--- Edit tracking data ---
--- START ---
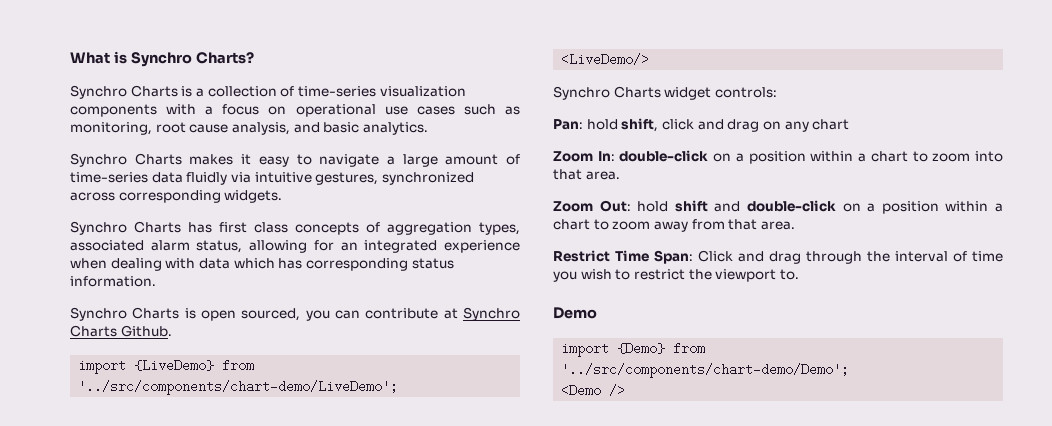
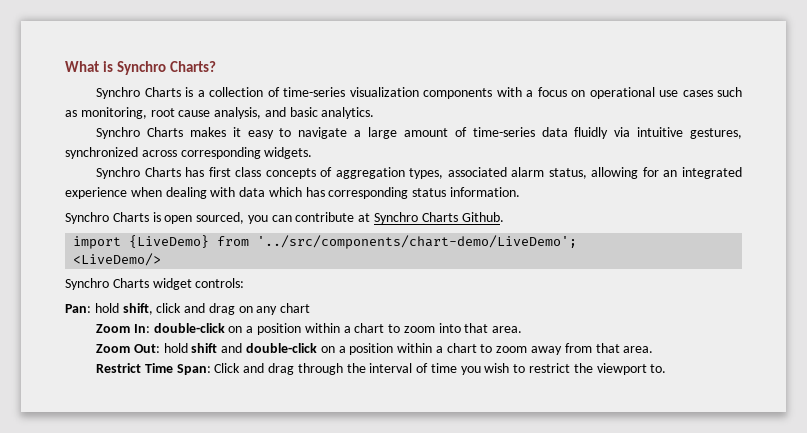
- Demo
- import {Demo} from '../src/components/chart-demo/Demo';
- <Demo />

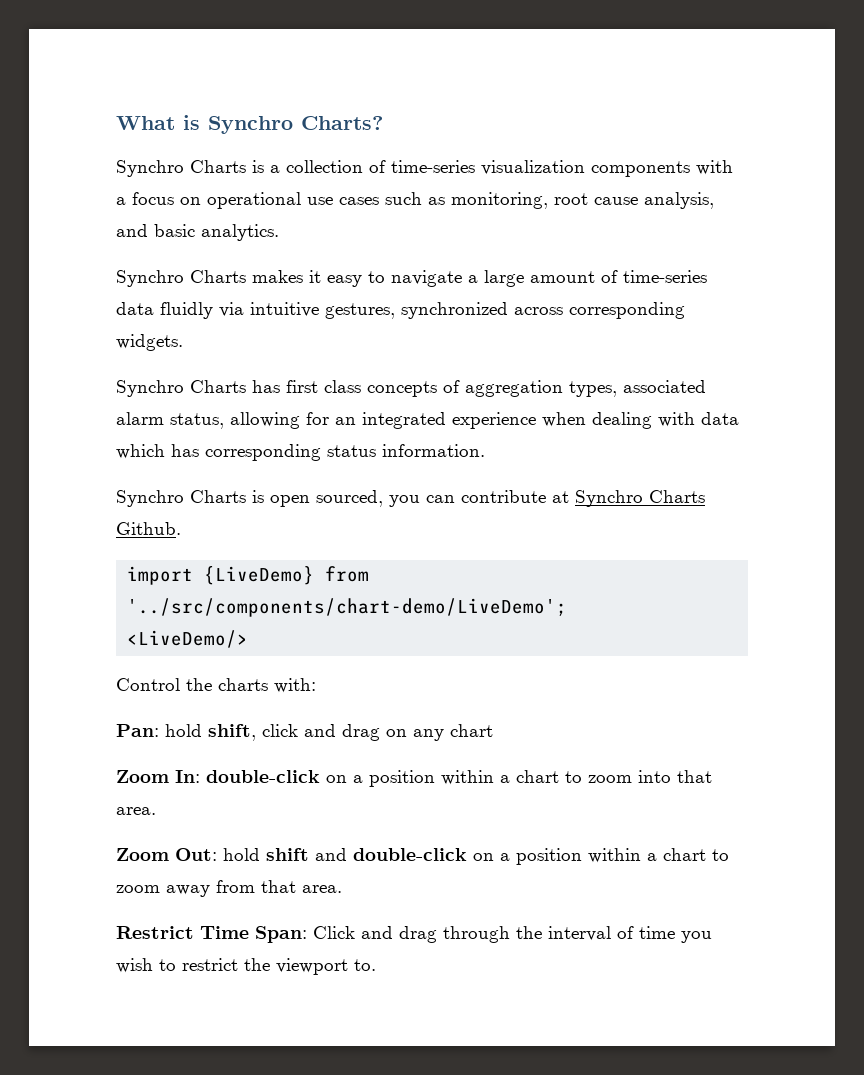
- Synchro Charts widget controls:
+ Control the charts with:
--- END ---
--- What you have to do ---
With the pictures dropped, give every entry above again exactly.

--- Solution to the exercise ---
- Demo
- import {Demo} from '../src/components/chart-demo/Demo';
- <Demo />

- Synchro Charts widget controls:
+ Control the charts with:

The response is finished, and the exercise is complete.